Extracted records Start Marker

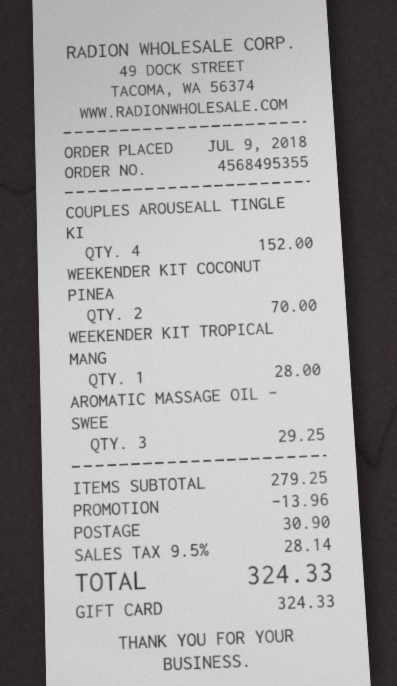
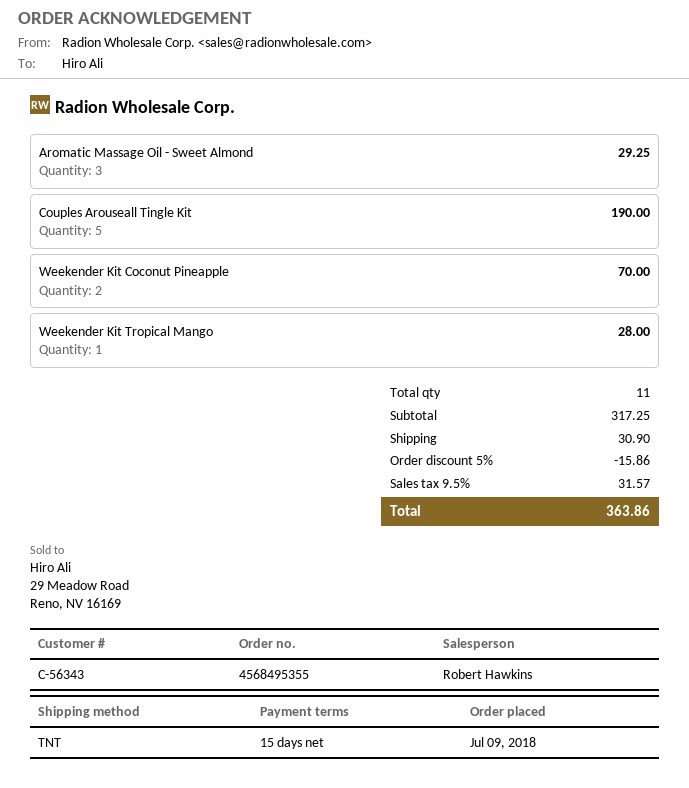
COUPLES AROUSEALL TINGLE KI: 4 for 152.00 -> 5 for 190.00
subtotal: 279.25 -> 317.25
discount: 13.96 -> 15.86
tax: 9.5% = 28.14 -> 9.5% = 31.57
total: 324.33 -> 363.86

Extracted records End Marker

### What needs to be done
Please set down each entry word for word, without its images.

### Task response
COUPLES AROUSEALL TINGLE KI: 4 for 152.00 -> 5 for 190.00
subtotal: 279.25 -> 317.25
discount: 13.96 -> 15.86
tax: 9.5% = 28.14 -> 9.5% = 31.57
total: 324.33 -> 363.86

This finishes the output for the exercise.